%%

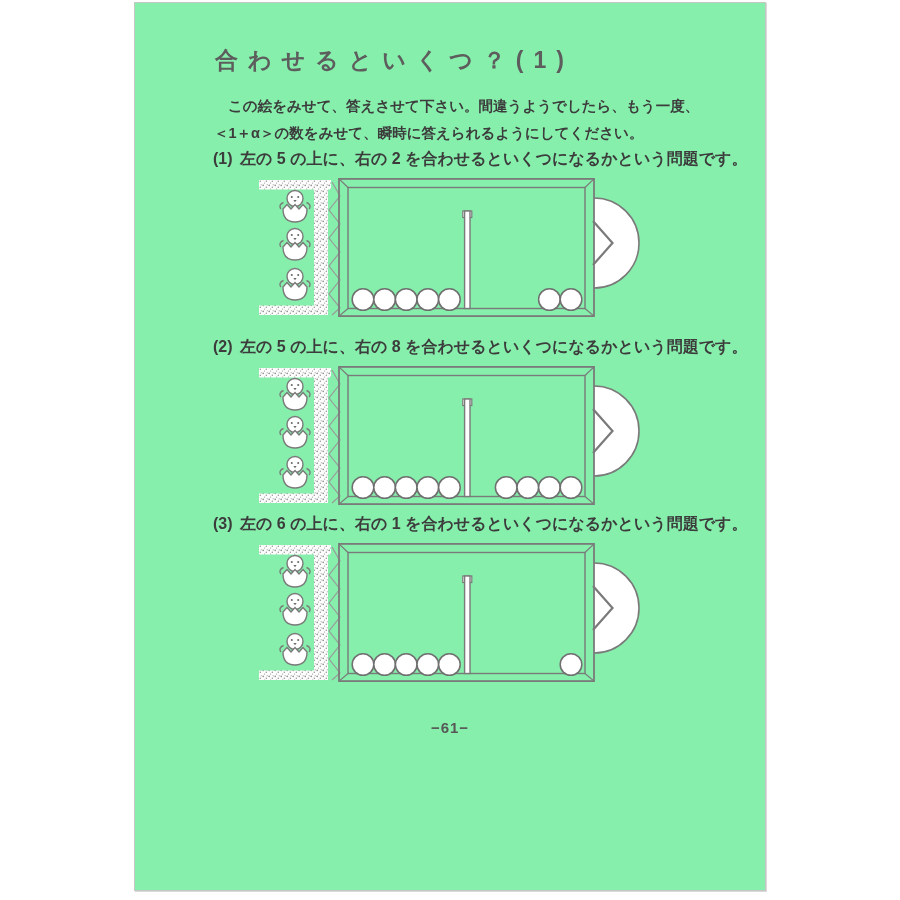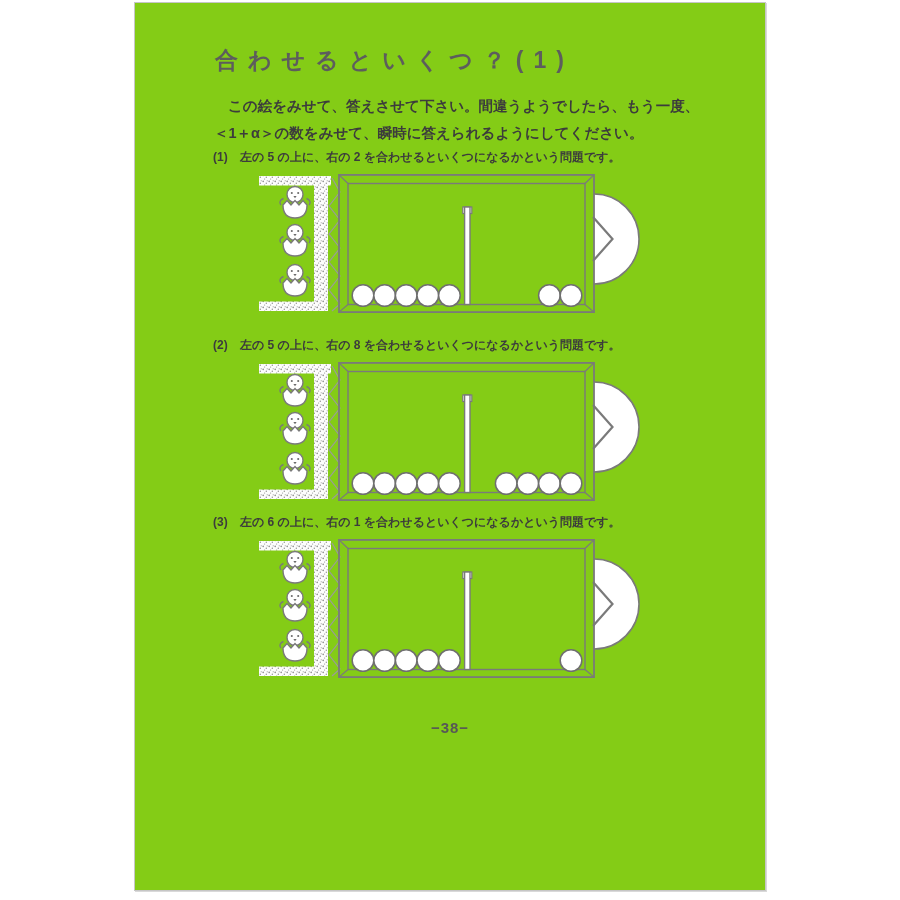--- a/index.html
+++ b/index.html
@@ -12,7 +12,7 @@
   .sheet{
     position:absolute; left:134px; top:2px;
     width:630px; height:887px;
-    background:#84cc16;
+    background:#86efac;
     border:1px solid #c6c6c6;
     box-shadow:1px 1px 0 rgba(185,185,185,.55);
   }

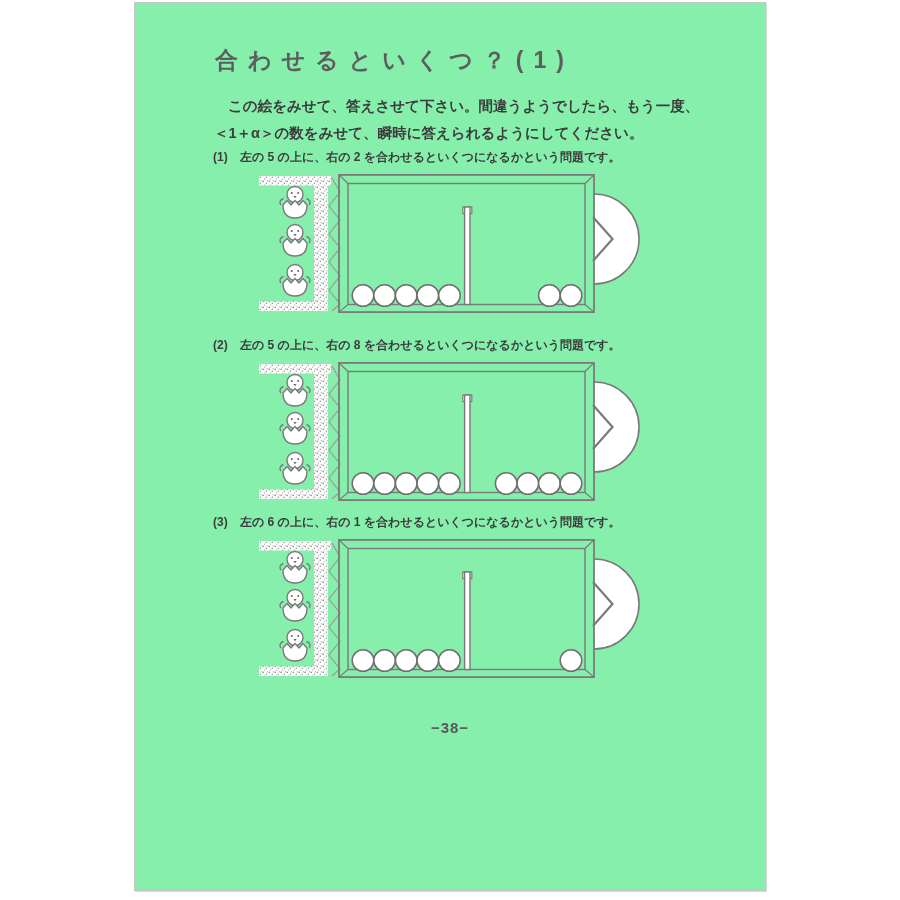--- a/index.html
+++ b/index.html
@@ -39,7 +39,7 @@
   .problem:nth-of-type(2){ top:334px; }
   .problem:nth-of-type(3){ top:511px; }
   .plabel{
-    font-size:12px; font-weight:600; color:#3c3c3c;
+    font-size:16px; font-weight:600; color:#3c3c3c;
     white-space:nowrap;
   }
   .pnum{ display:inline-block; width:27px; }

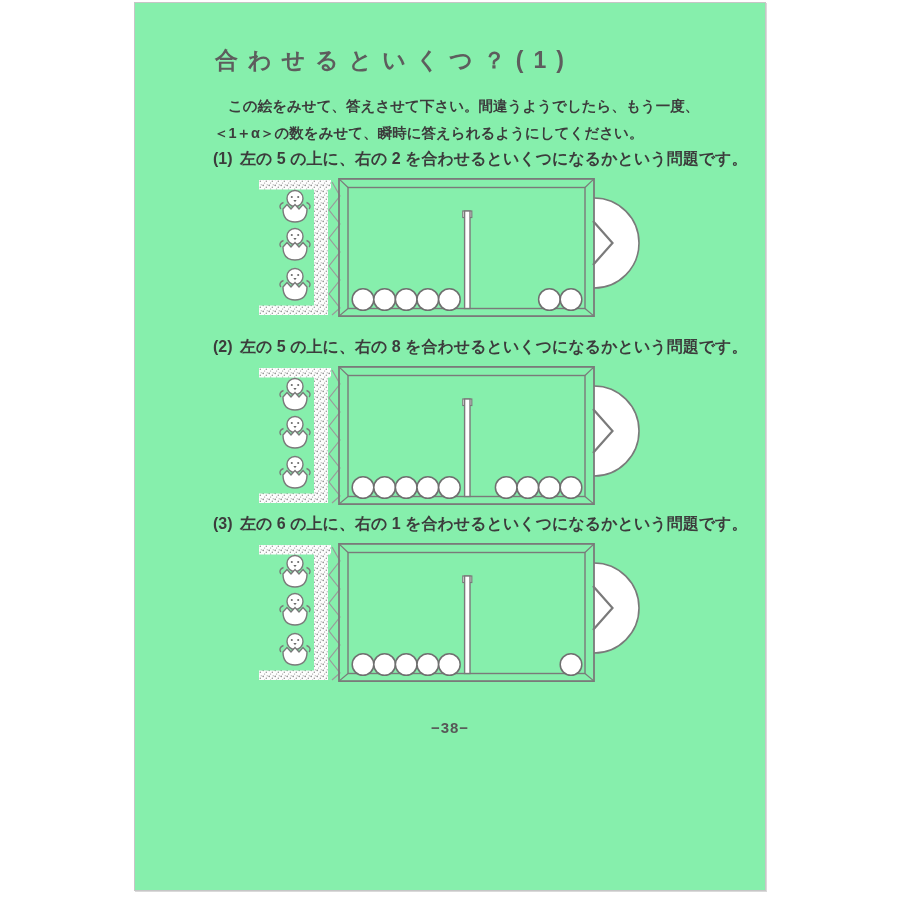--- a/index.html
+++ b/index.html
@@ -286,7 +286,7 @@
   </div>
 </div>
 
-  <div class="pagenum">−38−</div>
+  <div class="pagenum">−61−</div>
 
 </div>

%%

Problem details
Select every line of the records holding the string "class".

Your solution
-  <div class="pagenum">−38−</div>
+  <div class="pagenum">−61−</div>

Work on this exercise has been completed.